Similarly, we can consider adding inspiration information. As shown below, set the collection
F1 '= {CI | CI is true, Ci∈f, 1 <= i <= m},
F2 '= {xi | xi∈A and Xi appear in CJ without appearing in CK, where CJ ∈F-F1', CK ∈F1 ',
1 <= i <= n, 1 <= j, k <= m},
Then the dissipation function is f '(s) = | f1' |,
The inspiration function is h (s) = | f2 '|,
The evaluation function is f (s) = f '(s) h (s),
According to this, the A algorithm solves can be written (see Note 3).
In fact, the key to these algorithms is the selection of the evaluation function. It is a very difficult thing to find a good evaluation function. The evaluation functions we give here are not necessarily optimal. However, through such step analysis, it is desirable that the reader can understand how the computer algorithm is solved. We tend to believe that a good algorithm is designed, and the combination of image thinking and mathematical knowledge requires theoretical analysis and experimentation. We also tried to show you this.
We also have to discuss more fast search strategies.
Reproduction of the problem
For S = (0 | 1) ^ n itself, we can use the diagram to describe, which will be more convenient to use the search strategy in the figure. However, the string itself is also a good mathematical object, especially in evolutionary calculations, this time we discuss it by "string".
We don't give the definition of the calculation, but then the above ideas, come and see this SAT problem; as much as possible, we need everything "water to the stream."
Looking for a problem in a very large search space, we say that we hope to provide a limit to speed search speed. In the above discussion, essence is on the model of the chart, a node, a node approach target. It seems that there is a jealousy, "even jumped to the target", and our subconscious is blocked. I mourn, the subconscious is hidden, sometimes it is a shackle.
Think about it, use a random search strategy, we search for a S, if it is not a solution, turn the S to another S 'according to some kind of random control mechanism, and do it. If this random strategy is convergent, we can solve the problem of "jumping" to the problem as fast as possible.
This "change" process is the key to the strategy. How to express it in mathematics? As the image and effective, the facts have chosen the evolution characteristics of nature, let's watch a picture:
Is it very interesting? In this way, our "change" can borrow biological terms, it is hybridization and variation.
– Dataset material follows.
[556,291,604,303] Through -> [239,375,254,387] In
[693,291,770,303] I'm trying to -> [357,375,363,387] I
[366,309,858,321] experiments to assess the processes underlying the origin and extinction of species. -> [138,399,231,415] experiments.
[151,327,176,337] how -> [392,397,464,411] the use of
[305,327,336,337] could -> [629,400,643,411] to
For example, for S1 = 010-100-11,
S2 = 110-000-10,
After hybridization can be:
S1 '= 010-000-11,
S2 '= 110-100-10;
After the variation may be:
S1 '' = 010-101-11.
As the theoretical analysis of mathematics, we use model theory, etc., analyze this "change" convergence and performance. But this idea is indeed a very good idea. The author is always surprisingly beautiful and effective solutions. When the beginning of the human brain, what will be like! Always I can't help but try to simulate, we also intend to remind readers to develop such habits.
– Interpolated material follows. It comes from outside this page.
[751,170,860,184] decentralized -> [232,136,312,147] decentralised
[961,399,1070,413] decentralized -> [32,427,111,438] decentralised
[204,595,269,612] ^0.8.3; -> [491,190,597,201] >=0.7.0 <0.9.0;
This idea is the idea of evolution calculation. Evolution calculation is an essential feature of simulating nature, while using a self-organized intelligence calculation on a computer algorithm.
We will continue to discuss this idea next time.
Note 1:
The proof of this theorem uses the conclusions of the logical logic. In fact, as long as it is proved that any NP problem can be converted to a satisfactory problem, the time has a polynomial boundary, which can prove.
Note 2:
I have discussed the problem of the algorithm without stopping the problem of the algorithm. So here, this is said that if you are interested, please refer to:
http://www.9cbs.net/develop/read_article.asp?id=19193
http://www.9cbs.net/develop/read_article.asp?id=20317
Note 3:
It can be demonstrated that H (T) and H * (T) do not have a relationship: H (t) <= h * (t), so this algorithm is a algorithm.